As the landscape for reverse mortgage brokers continue to change with new third party rules from the Department of Housing and Urban Development, companies are looking to see how they can be successful in the future.
“Little by little, everyone is trying to find their way and figure out what the next move is and overcome certain obstacles and re-invent themselves,” said Jason Levy, CEO of Guardian First Funding Group. “Figure out how to navigate through the tumultuous times we’ve seen over the last few months.”
Levy’s company recently announced an asset deal with Urban Financial that is expected to close early next year and provides significant backing it can use to grow the Robert Wagner brand. But not every company has these types of opportunities and leaves the future of mortgage brokers up in the air.
“It’s going to be very difficult for mortgage brokers to be successful with all the new regulations,” said Dennis Haber, EVP of Agency for Consumer Equity.

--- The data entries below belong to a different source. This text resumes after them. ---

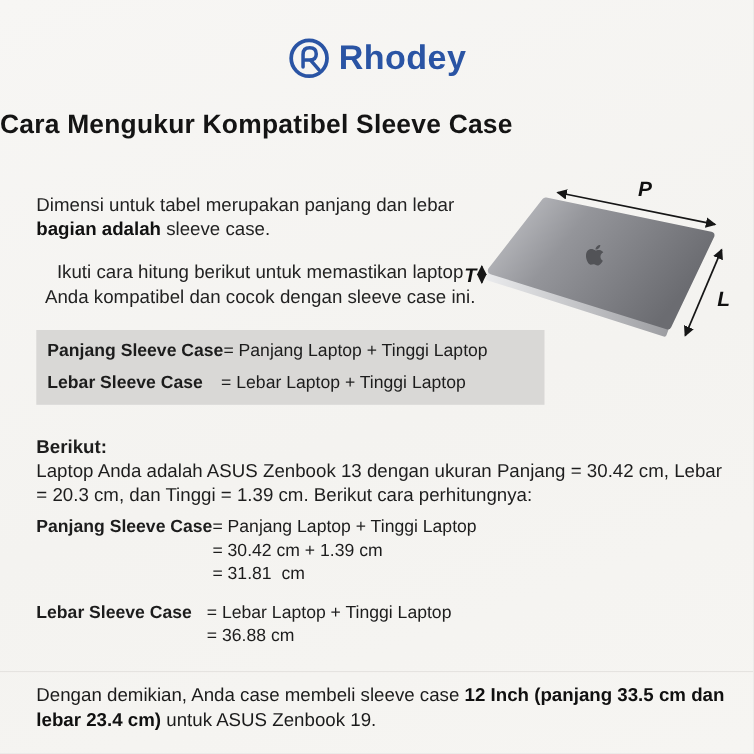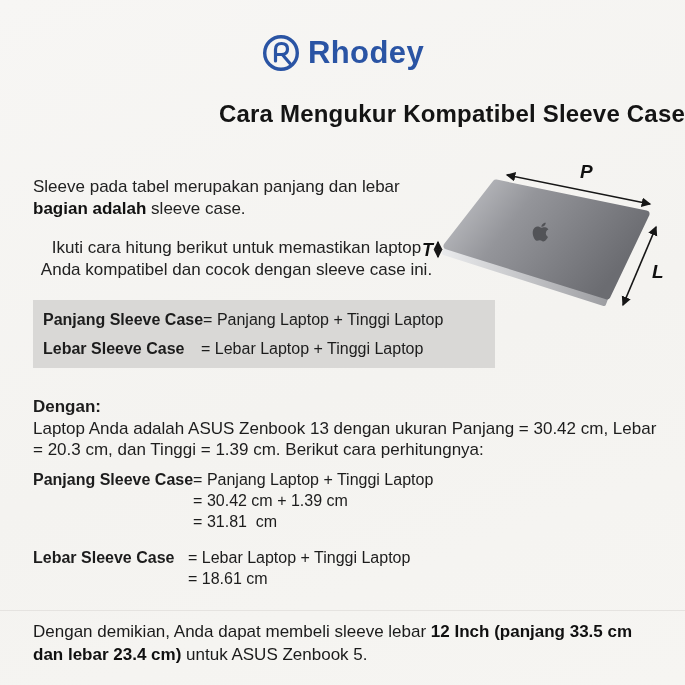"Cara Mengukur Kompatibel Sleeve Case" .title { text-align: right -> left }
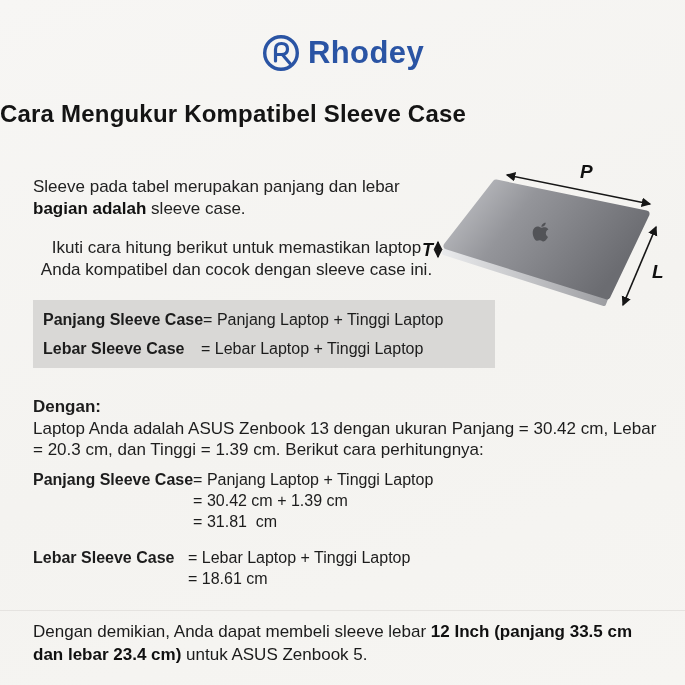"Sleeve pada tabel merupakan panjang" span { text: Sleeve pada -> Dimensi untuk }
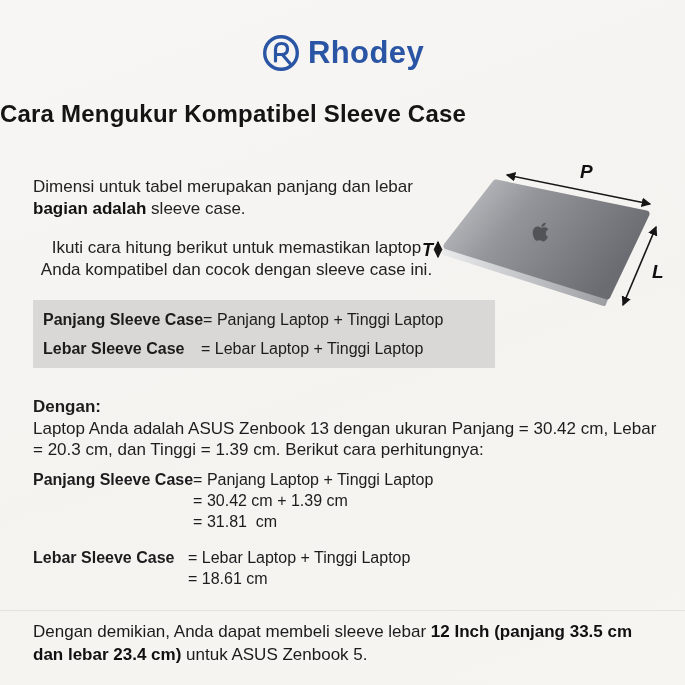"Dengan:" p.ex-h { text: Dengan -> Berikut }
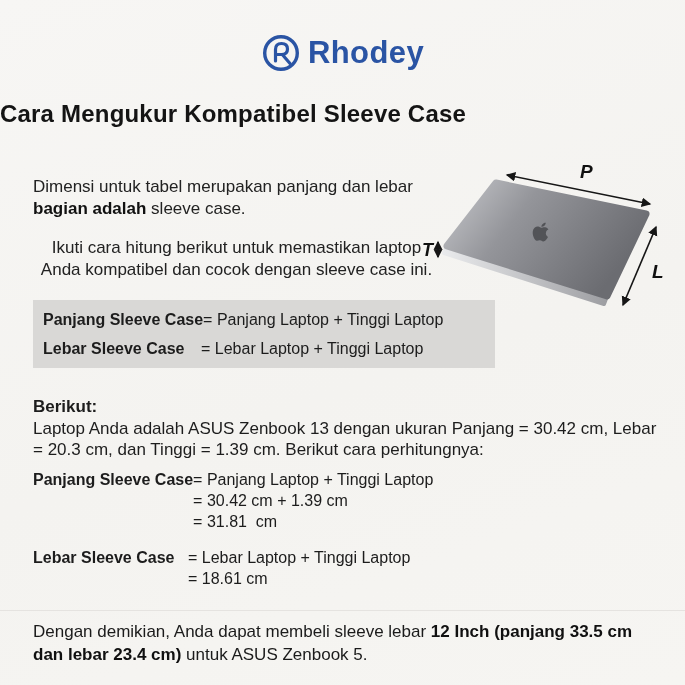"= 18.61 cm" div { text: 18.61 -> 36.88 }
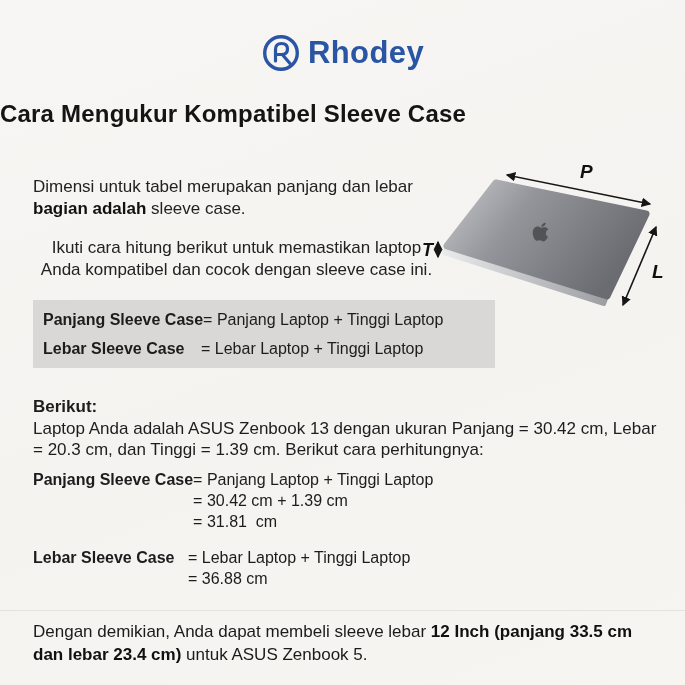"Dengan demikian, Anda dapat membeli" span { text: dapat membeli sleeve lebar -> case membeli sleeve case }
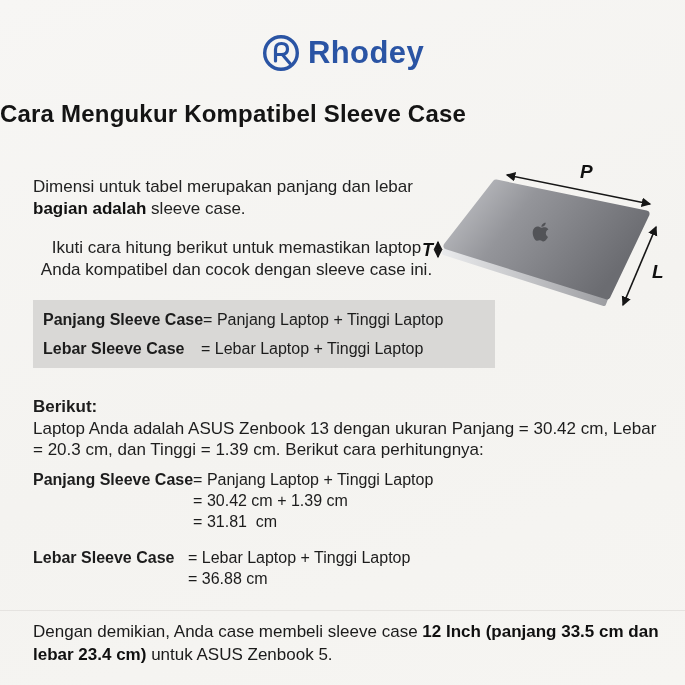"untuk ASUS Zenbook 5." span { text: 5 -> 19 }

New regulations seem to favor lenders that use their own funds to close, which is why the industry has seen companies like Great Oak Lending Partners join lenders that can help with the transition from broker to banker. While new third party originator guidelines from HUD don’t look as bad as Haber initially thought, the secondary market execution currently available poses a problem for brokers.
“The incentives seem to dictate that lenders could say we are better off decreasing wholesale and increasing retail because of the secondary market execution,” he said. What worries Haber most though, is the threat of additional scrutiny on the industry from politicians, especially at the state level.
“We as an industry need to show on the state and federal level that we’re policing ourselves,” he said. “We need to be pro-active, making sure that everybody is working on best practices to ensure everyone is doing what’s best interests of the borrower.”
If the industry can prove to legislators that it’s already already doing that, Haber hopes legislators will take a collaborative approach, rather than “legislate and make new laws about things they don’t totally understand.”